[Change detection outputs]
# # # #
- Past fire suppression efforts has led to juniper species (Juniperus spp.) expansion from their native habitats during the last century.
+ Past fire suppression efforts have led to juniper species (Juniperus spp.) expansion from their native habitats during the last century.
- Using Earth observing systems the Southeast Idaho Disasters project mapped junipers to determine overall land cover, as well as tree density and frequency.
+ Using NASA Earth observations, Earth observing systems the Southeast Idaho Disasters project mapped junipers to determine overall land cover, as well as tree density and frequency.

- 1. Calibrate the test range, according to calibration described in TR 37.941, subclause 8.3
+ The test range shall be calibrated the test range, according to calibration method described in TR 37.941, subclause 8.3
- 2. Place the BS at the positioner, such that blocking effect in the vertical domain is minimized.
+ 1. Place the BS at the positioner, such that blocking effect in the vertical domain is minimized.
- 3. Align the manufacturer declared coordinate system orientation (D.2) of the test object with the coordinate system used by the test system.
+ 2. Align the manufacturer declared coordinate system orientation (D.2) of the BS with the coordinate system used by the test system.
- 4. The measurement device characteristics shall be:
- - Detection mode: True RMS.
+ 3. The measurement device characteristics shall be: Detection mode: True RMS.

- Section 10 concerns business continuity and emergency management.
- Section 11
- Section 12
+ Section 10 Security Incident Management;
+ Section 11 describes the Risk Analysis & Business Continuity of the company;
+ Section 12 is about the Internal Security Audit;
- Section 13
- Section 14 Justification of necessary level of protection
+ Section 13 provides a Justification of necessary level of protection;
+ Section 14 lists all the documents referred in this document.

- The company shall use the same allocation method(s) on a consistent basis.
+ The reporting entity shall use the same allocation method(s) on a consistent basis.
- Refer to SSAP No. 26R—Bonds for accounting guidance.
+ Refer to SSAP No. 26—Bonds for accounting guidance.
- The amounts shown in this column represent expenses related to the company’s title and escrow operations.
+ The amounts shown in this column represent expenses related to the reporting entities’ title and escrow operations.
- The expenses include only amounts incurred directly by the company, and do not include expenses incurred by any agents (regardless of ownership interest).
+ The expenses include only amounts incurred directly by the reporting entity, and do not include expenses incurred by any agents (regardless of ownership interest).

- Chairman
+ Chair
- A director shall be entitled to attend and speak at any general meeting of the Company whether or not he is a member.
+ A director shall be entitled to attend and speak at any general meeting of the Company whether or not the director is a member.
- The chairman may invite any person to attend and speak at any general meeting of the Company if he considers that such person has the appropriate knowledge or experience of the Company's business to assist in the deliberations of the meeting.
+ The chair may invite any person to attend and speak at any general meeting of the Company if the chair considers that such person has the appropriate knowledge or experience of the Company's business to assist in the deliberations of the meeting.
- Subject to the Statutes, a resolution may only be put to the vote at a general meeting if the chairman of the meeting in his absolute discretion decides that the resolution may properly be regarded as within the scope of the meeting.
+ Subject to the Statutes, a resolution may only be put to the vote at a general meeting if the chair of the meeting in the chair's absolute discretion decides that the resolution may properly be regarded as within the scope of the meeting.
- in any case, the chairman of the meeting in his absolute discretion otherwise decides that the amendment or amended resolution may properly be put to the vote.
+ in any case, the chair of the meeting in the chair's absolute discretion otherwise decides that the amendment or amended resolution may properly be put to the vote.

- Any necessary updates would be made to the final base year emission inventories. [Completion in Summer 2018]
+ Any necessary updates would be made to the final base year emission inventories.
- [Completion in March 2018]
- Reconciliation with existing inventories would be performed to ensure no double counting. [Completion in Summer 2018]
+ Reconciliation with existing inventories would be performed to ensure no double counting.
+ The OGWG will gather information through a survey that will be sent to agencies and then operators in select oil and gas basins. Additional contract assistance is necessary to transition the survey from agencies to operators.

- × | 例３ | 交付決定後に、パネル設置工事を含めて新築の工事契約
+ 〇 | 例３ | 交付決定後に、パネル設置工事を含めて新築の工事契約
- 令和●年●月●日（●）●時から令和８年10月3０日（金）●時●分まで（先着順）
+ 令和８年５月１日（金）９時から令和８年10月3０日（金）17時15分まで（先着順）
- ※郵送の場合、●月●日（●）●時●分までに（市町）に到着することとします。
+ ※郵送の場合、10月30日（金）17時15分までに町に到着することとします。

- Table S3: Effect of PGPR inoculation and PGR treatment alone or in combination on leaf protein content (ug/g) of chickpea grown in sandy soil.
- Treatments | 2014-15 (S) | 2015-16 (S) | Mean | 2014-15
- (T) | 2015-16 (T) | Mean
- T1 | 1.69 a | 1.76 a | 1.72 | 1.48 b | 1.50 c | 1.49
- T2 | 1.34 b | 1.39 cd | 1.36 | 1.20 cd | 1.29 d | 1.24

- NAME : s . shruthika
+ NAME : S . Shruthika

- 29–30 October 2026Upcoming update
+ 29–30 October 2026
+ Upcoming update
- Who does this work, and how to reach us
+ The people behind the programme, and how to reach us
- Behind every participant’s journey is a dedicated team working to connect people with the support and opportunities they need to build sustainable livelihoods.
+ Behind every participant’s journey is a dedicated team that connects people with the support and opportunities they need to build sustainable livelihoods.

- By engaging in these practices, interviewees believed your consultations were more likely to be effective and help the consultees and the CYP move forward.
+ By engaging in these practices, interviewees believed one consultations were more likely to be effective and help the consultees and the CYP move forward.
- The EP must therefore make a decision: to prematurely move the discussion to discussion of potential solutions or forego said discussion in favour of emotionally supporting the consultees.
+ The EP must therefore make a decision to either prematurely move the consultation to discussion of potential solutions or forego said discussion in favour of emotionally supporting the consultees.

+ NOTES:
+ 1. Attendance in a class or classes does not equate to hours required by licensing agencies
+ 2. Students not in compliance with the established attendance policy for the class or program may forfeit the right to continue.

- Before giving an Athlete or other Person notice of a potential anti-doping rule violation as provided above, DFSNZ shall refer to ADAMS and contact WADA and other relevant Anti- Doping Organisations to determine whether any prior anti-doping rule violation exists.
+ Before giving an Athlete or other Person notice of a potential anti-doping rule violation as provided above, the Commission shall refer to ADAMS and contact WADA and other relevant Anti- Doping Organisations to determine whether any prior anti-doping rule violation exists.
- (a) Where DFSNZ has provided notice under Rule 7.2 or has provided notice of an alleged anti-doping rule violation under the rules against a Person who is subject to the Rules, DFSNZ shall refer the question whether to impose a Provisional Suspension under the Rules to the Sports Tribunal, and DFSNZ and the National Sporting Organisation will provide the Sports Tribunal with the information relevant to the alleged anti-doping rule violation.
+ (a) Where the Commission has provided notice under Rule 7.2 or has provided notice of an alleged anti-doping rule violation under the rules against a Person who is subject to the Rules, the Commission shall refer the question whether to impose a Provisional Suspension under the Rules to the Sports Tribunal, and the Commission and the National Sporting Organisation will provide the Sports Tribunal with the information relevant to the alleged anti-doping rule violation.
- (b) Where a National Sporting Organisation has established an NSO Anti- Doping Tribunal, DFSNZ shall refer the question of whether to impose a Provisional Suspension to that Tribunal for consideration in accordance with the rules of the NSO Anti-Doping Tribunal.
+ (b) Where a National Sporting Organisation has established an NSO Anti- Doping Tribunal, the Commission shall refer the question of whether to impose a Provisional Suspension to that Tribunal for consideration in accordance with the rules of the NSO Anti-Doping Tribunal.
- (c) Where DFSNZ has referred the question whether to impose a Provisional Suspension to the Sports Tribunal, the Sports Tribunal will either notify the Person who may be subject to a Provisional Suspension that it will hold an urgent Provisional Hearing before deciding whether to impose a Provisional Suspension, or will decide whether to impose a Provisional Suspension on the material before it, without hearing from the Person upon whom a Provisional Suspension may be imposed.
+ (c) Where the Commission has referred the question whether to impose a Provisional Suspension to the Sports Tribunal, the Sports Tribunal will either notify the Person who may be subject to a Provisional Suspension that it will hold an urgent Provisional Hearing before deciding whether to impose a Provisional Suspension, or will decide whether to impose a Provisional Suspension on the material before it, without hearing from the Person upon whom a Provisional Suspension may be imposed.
# # # #
What you will do
What is needed is every line from the start of the entries through the line containing "- Using Earth", returned word for word and nothing else.

Completed task
- Past fire suppression efforts has led to juniper species (Juniperus spp.) expansion from their native habitats during the last century.
+ Past fire suppression efforts have led to juniper species (Juniperus spp.) expansion from their native habitats during the last century.
- Using Earth observing systems the Southeast Idaho Disasters project mapped junipers to determine overall land cover, as well as tree density and frequency.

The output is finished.